L.A. Times has some good coverage of the Justice Department's much-criticized decision last week (see Jun. 10) to scale back the damages it's asking in its wretched Clinton-legacy tobacco suit:

Law professor Turley [Jonathan Turley of George Washington University, not suspected of overmuch sympathy with the views of this page] said he believed "legal realism and political realism" were the main reasons for the 11th-hour retreat.

The Justice Department had "seemed to be in institutional denial," Turley said of the consequences of the appeals court defeat [in February, before a D.C. Circuit panel]. "By reducing the (requested) damages it brings the case more in line with that ruling."

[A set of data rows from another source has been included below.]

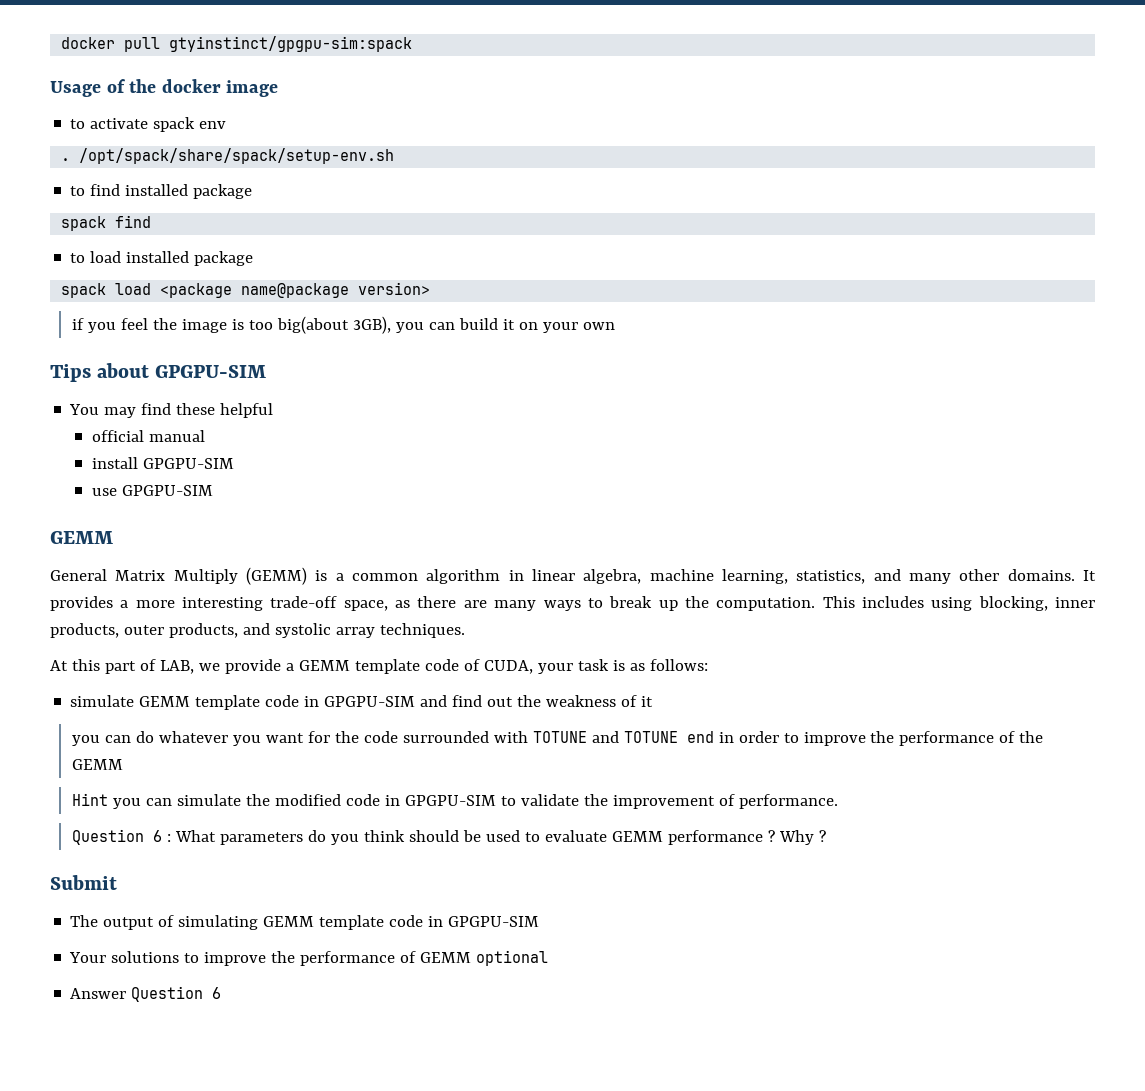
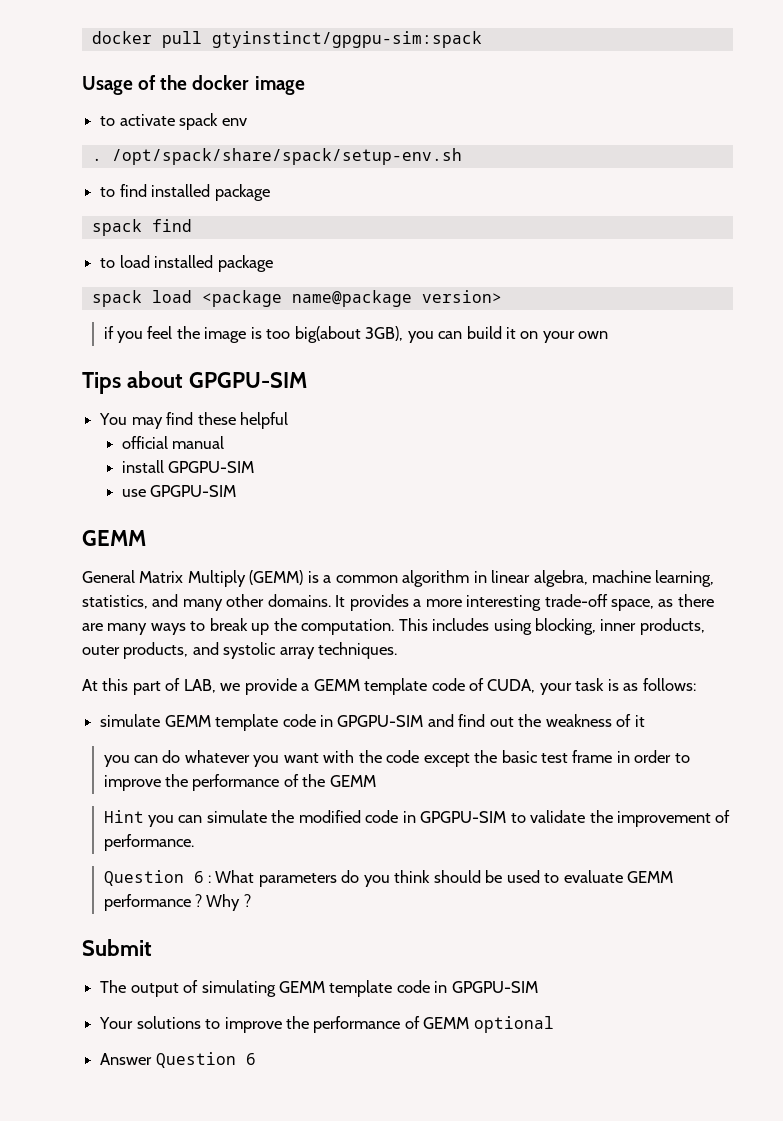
[307,731,330,743] for -> [323,750,355,763] with
[402,731,714,743] surrounded with TOTUNE and TOTUNE end -> [423,750,613,767] except the basic test frame

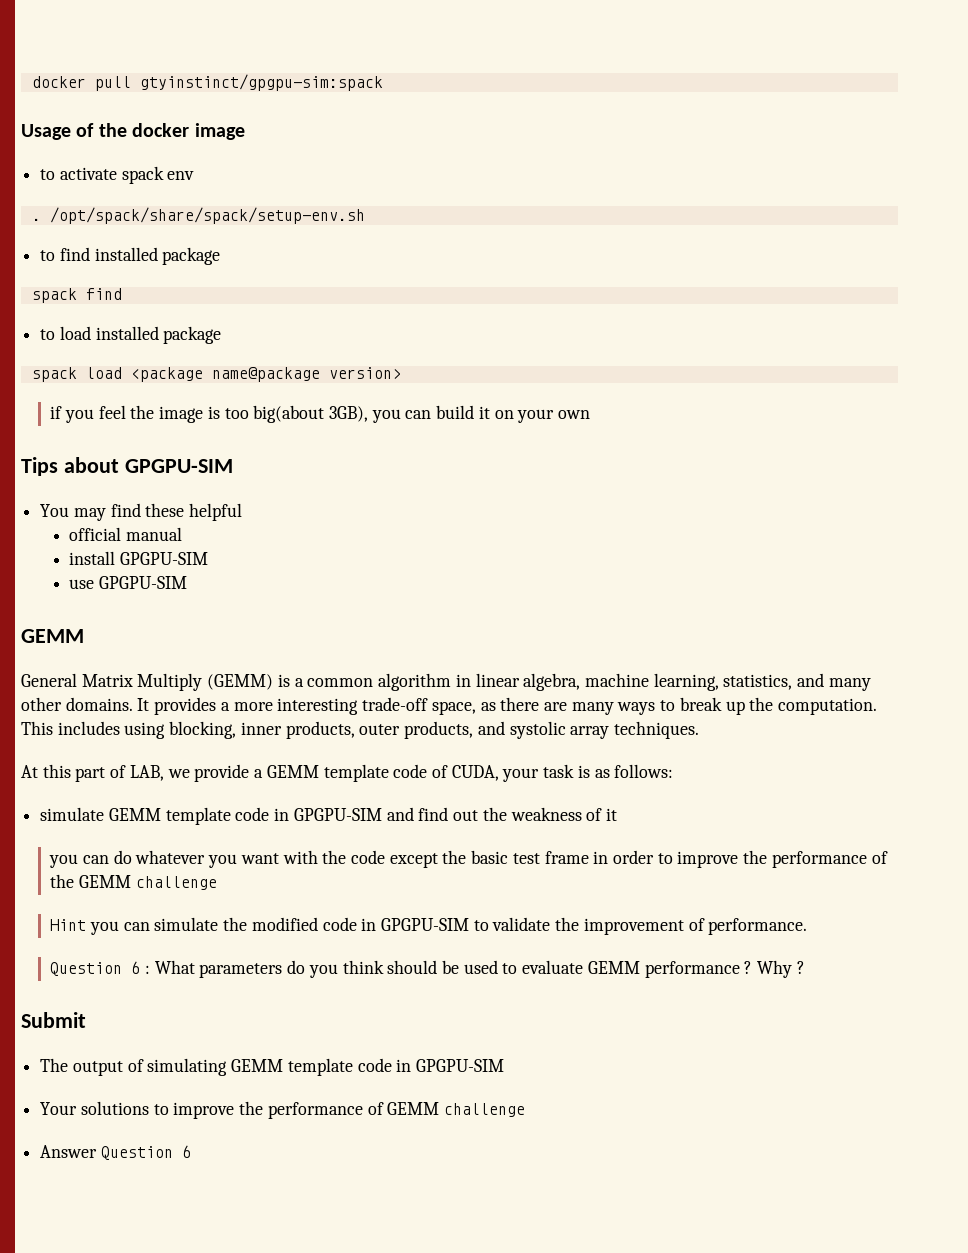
(376, 781) none -> [135,876,217,890] challenge
[473,1016,554,1033] optional -> [444,1103,526,1117] challenge

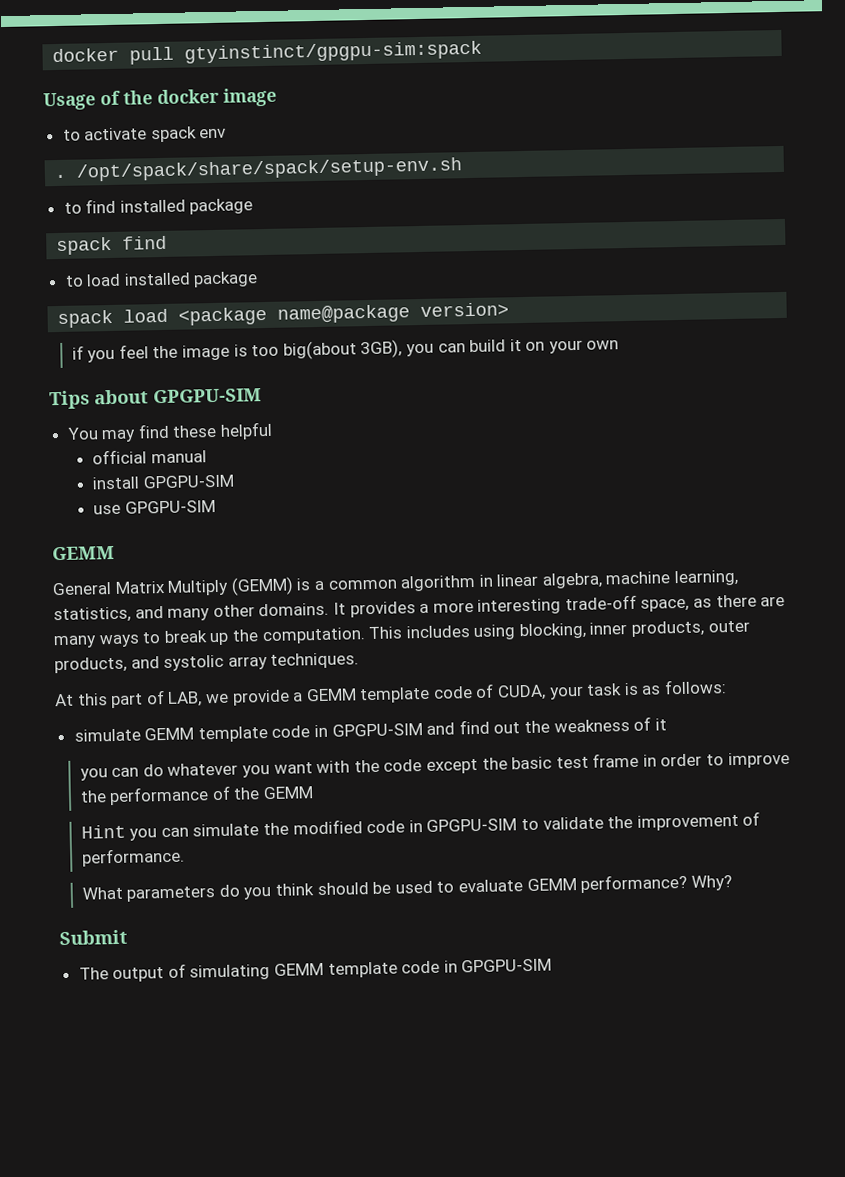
[135,876,217,890] challenge -> (314, 793) none
[50,961,150,976] Question 6 : -> (185, 857) none
[644,960,805,978] performance ? Why ? -> [580,873,732,893] performance? Why?
[40,1101,526,1119] [40,1145,191,1160] // Your solutions to improve the performance of GEMM challenge // Answer Question 6 -> (553, 965) none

Noting that the case has lasted six years at huge cost to the government, Turley said Justice officials are "very sensitive about the 'resume factor' in this case." The change "lays the groundwork for the spin that they labeled the industry as racketeers and they got the damages they asked for," he said.

Tobacco lawyers have ridiculed the new proposal. Ted Wells, a lawyer for Philip Morris USA, said it was a $280 billion case, then a $130 billion case, now a $10 billion case and "eventually it will be a zero-dollar case."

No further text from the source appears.